How I deal with failure
May 3, 2019
Recently I have been on sort of a losing streak (or at least it feels like one).
I attended a service project in Toronto for the first time where we came up with solutions for various social issues. My team placed second last. I knew that I was inexperienced going into it, and I was not expecting to win. I knew that I just wanted the learning experience, yet I still felt defeated and disappointed.
Another experience of disappointment awaited me in the same week when I did not obtain a volunteer position I was hoping for. I waited until the end of the day, hoping my phone would light up with an email, but it never came. I knew that selection was first,
I tried to understand why I felt the way I did so that I could come to terms with it. I realized that my disappointment lied within the future, the future that I looked forward to and visualized had I won the competition or obtained the volunteer position. I was disheartened with my experiences and felt as if I must have been doing something wrong or that there was something I was lacking.
However, while my feelings of disappointment and regret made sense, I later realized that I was approaching my experiences discouragingly. Failure is inevitable. I am going to fail. It is a condition that I am accepting myself to every time I submit an application for something, attend a competitive event, or put myself out there. That does not mean I should not try again.

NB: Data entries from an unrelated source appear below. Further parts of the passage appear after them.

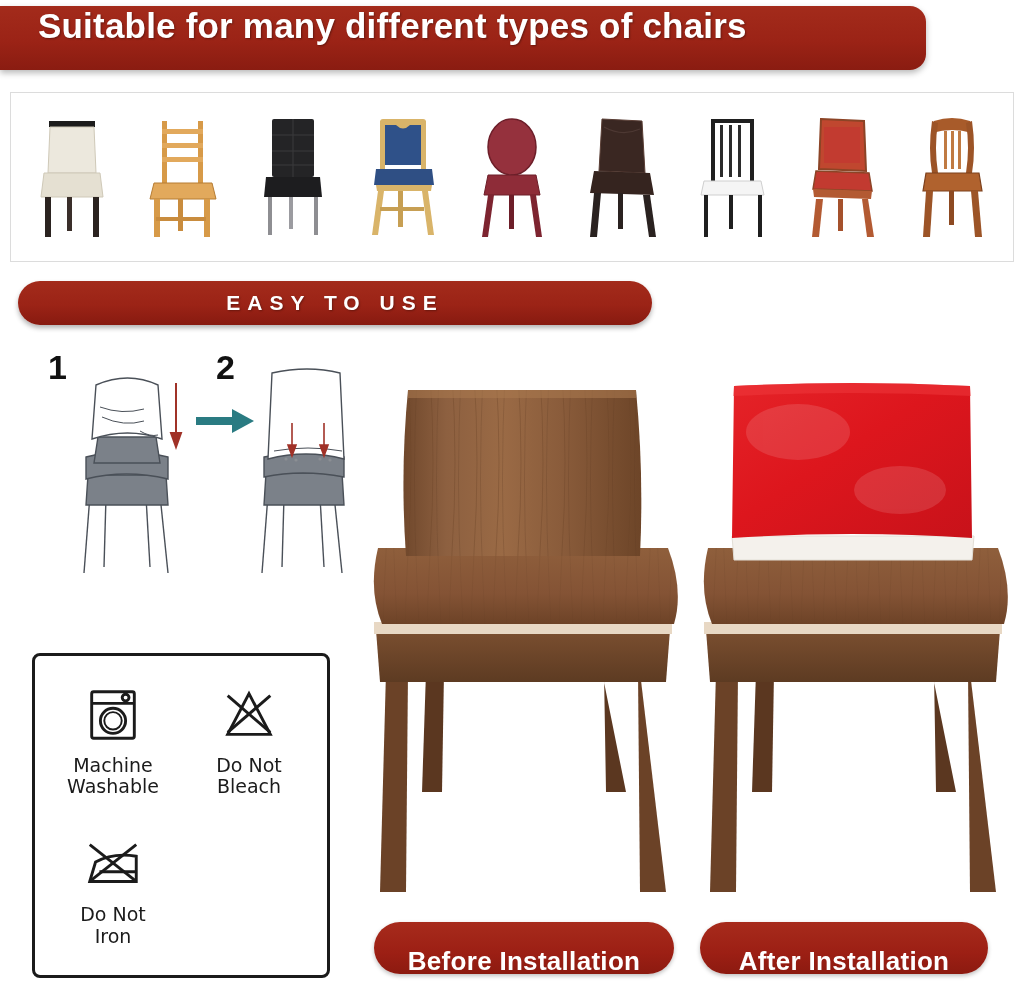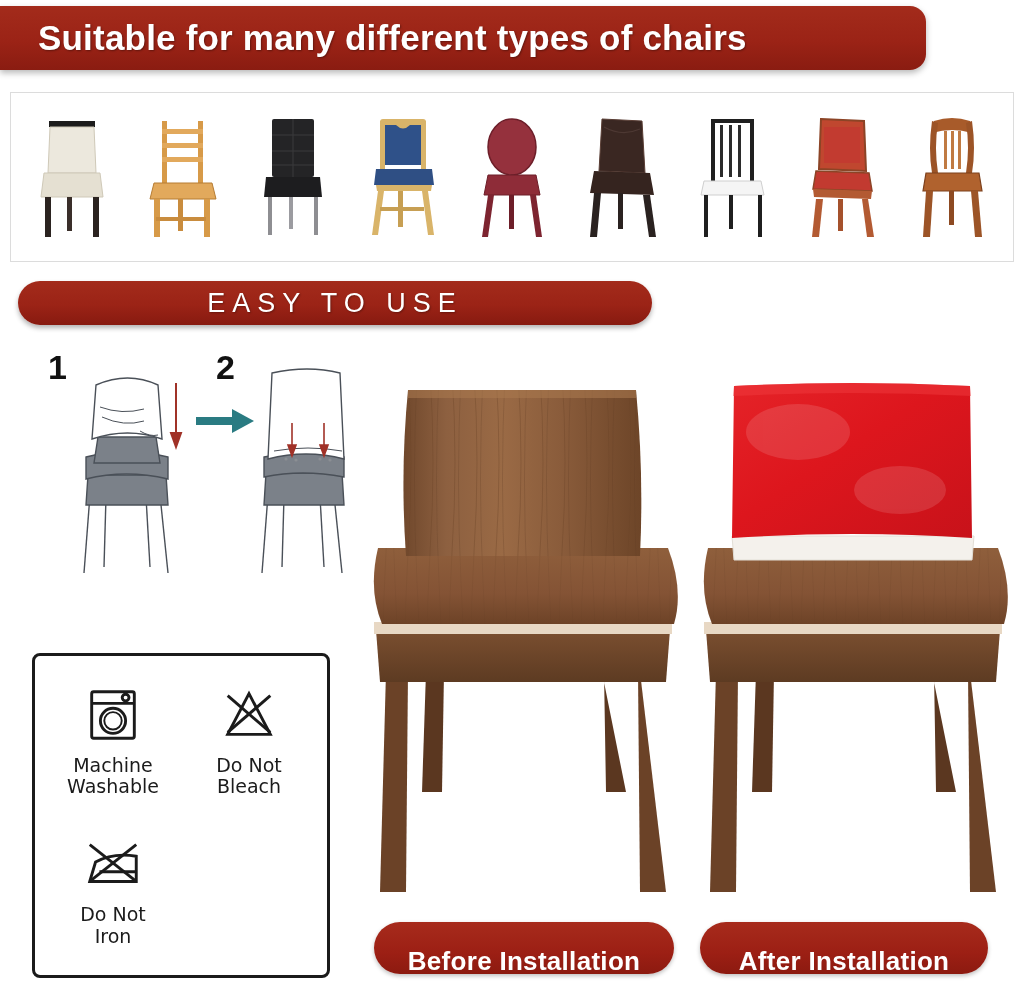--- a/index.html
+++ b/index.html
@@ -5,36 +5,36 @@
   html,body{margin:0;padding:0;background:#ffffff;}
   body{width:1024px;height:986px;position:relative;overflow:hidden;
        font-family:"Liberation Sans","DejaVu Sans",sans-serif;color:#1a1a1a;}
 
   
   .banner-top{
     position:absolute;left:0;top:6px;width:926px;height:64px;
     background:linear-gradient(180deg,#a32b1b 0%,#9b2316 55%,#8a1c11 100%);
     border-radius:0 16px 16px 0;
     box-shadow:0 3px 6px rgba(0,0,0,.28);
-    display:flex;align-items:center;
+    display:flex;align-items:flex-start;
   }
   .banner-top .txt{
     color:#fff;font-size:35px;font-weight:bold;letter-spacing:.2px;
     margin-left:38px;text-shadow:1px 1px 2px rgba(0,0,0,.35);
     font-family:"Liberation Sans","DejaVu Sans",sans-serif;
   }
 
   .banner-easy{
     position:absolute;left:18px;top:281px;width:634px;height:44px;
     background:linear-gradient(180deg,#a32b1b 0%,#9b2316 55%,#871a10 100%);
     border-radius:22px;box-shadow:0 3px 5px rgba(0,0,0,.3);
     display:flex;align-items:center;justify-content:center;
   }
   .banner-easy .txt{
-    color:#fff;font-size:27px;font-weight:normal;letter-spacing:7px;
+    color:#fff;font-size:21px;font-weight:bold;letter-spacing:7px;
     text-shadow:1px 1px 2px rgba(0,0,0,.3);
   }
 
   
   .chair-strip{
     position:absolute;left:10px;top:92px;width:1004px;height:170px;
     border:1px solid #dcdcdc;background:#fff;box-sizing:border-box;
     display:flex;align-items:flex-end;justify-content:space-around;
     padding:0 6px 14px 6px;
   }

This might sound sort of cliché, but I believe it is more important to get up after your defeats and try again than to just succeed in the first place. There is a lot to learn in failure and I will benefit more in my defeats than I ever will in my success. There is a reason why in job interviews one of the most common questions is, “how did you deal with workplace conflict?” The employers do not expect things to be smooth sailing at all times. They want to see how you respond to conflict and failure. Similarly, it is important to learn how to deal with failure and rejection so that you learn how to respond to it. You cannot expect to achieve everything you set out for the first time around - strive to be better the second (or maybe even third) time around. It can take several failures before even one experience of success, and each of those failures is a chance to try again, and to try better.